Task to carry out:
What is needed is a word-for-word copy of all the entries, minus the pictures.

"""

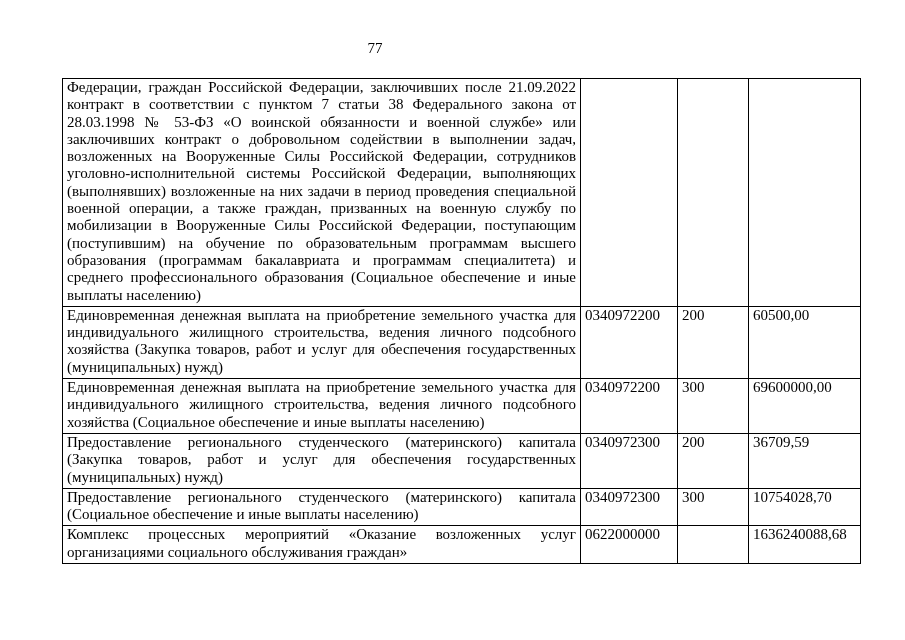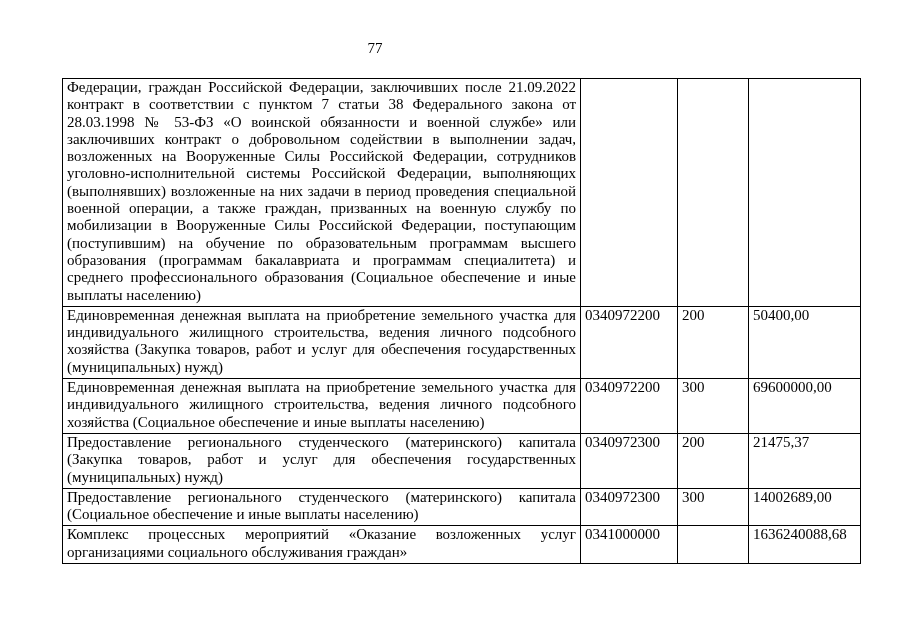--- a/index.html
+++ b/index.html
@@ -72,40 +72,40 @@
       <tr>
         <td class="desc">Федерации, граждан Российской Федерации, заключивших после 21.09.2022 контракт в соответствии с пунктом 7 статьи 38 Федерального закона от 28.03.1998 № 53-ФЗ «О воинской обязанности и военной службе» или заключивших контракт о добровольном содействии в выполнении задач, возложенных на Вооруженные Силы Российской Федерации, сотрудников уголовно-исполнительной системы Российской Федерации, выполняющих (выполнявших) возложенные на них задачи в период проведения специальной военной операции, а также граждан, призванных на военную службу по мобилизации в Вооруженные Силы Российской Федерации, поступающим (поступившим) на обучение по образовательным программам высшего образования (программам бакалавриата и программам специалитета) и среднего профессионального образования (Социальное обеспечение и иные выплаты населению)</td>
         <td class="num"></td>
         <td class="num"></td>
         <td class="num"></td>
       </tr>
       <tr>
         <td class="desc">Единовременная денежная выплата на приобретение земельного участка для индивидуального жилищного строительства, ведения личного подсобного хозяйства (Закупка товаров, работ и услуг для обеспечения государственных (муниципальных) нужд)</td>
         <td class="num">0340972200</td>
         <td class="num">200</td>
-        <td class="num">50400,00</td>
+        <td class="num">60500,00</td>
       </tr>
       <tr>
         <td class="desc">Единовременная денежная выплата на приобретение земельного участка для индивидуального жилищного строительства, ведения личного подсобного хозяйства (Социальное обеспечение и иные выплаты населению)</td>
         <td class="num">0340972200</td>
         <td class="num">300</td>
         <td class="num">69600000,00</td>
       </tr>
       <tr>
         <td class="desc">Предоставление регионального студенческого (материнского) капитала (Закупка товаров, работ и услуг для обеспечения государственных (муниципальных) нужд)</td>
         <td class="num">0340972300</td>
         <td class="num">200</td>
-        <td class="num">21475,37</td>
+        <td class="num">36709,59</td>
       </tr>
       <tr>
         <td class="desc">Предоставление регионального студенческого (материнского) капитала (Социальное обеспечение и иные выплаты населению)</td>
         <td class="num">0340972300</td>
         <td class="num">300</td>
-        <td class="num">14002689,00</td>
+        <td class="num">10754028,70</td>
       </tr>
       <tr>
         <td class="desc">Комплекс процессных мероприятий «Оказание возложенных услуг организациями социального обслуживания граждан»</td>
-        <td class="num">0341000000</td>
+        <td class="num">0622000000</td>
         <td class="num"></td>
         <td class="num">1636240088,68</td>
       </tr>
     </tbody>
 </table>
 
 </body></html>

"""

Answer box:
--- a/index.html
+++ b/index.html
@@ -72,40 +72,40 @@
       <tr>
         <td class="desc">Федерации, граждан Российской Федерации, заключивших после 21.09.2022 контракт в соответствии с пунктом 7 статьи 38 Федерального закона от 28.03.1998 № 53-ФЗ «О воинской обязанности и военной службе» или заключивших контракт о добровольном содействии в выполнении задач, возложенных на Вооруженные Силы Российской Федерации, сотрудников уголовно-исполнительной системы Российской Федерации, выполняющих (выполнявших) возложенные на них задачи в период проведения специальной военной операции, а также граждан, призванных на военную службу по мобилизации в Вооруженные Силы Российской Федерации, поступающим (поступившим) на обучение по образовательным программам высшего образования (программам бакалавриата и программам специалитета) и среднего профессионального образования (Социальное обеспечение и иные выплаты населению)</td>
         <td class="num"></td>
         <td class="num"></td>
         <td class="num"></td>
       </tr>
       <tr>
         <td class="desc">Единовременная денежная выплата на приобретение земельного участка для индивидуального жилищного строительства, ведения личного подсобного хозяйства (Закупка товаров, работ и услуг для обеспечения государственных (муниципальных) нужд)</td>
         <td class="num">0340972200</td>
         <td class="num">200</td>
-        <td class="num">50400,00</td>
+        <td class="num">60500,00</td>
       </tr>
       <tr>
         <td class="desc">Единовременная денежная выплата на приобретение земельного участка для индивидуального жилищного строительства, ведения личного подсобного хозяйства (Социальное обеспечение и иные выплаты населению)</td>
         <td class="num">0340972200</td>
         <td class="num">300</td>
         <td class="num">69600000,00</td>
       </tr>
       <tr>
         <td class="desc">Предоставление регионального студенческого (материнского) капитала (Закупка товаров, работ и услуг для обеспечения государственных (муниципальных) нужд)</td>
         <td class="num">0340972300</td>
         <td class="num">200</td>
-        <td class="num">21475,37</td>
+        <td class="num">36709,59</td>
       </tr>
       <tr>
         <td class="desc">Предоставление регионального студенческого (материнского) капитала (Социальное обеспечение и иные выплаты населению)</td>
         <td class="num">0340972300</td>
         <td class="num">300</td>
-        <td class="num">14002689,00</td>
+        <td class="num">10754028,70</td>
       </tr>
       <tr>
         <td class="desc">Комплекс процессных мероприятий «Оказание возложенных услуг организациями социального обслуживания граждан»</td>
-        <td class="num">0341000000</td>
+        <td class="num">0622000000</td>
         <td class="num"></td>
         <td class="num">1636240088,68</td>
       </tr>
     </tbody>
 </table>
 
 </body></html>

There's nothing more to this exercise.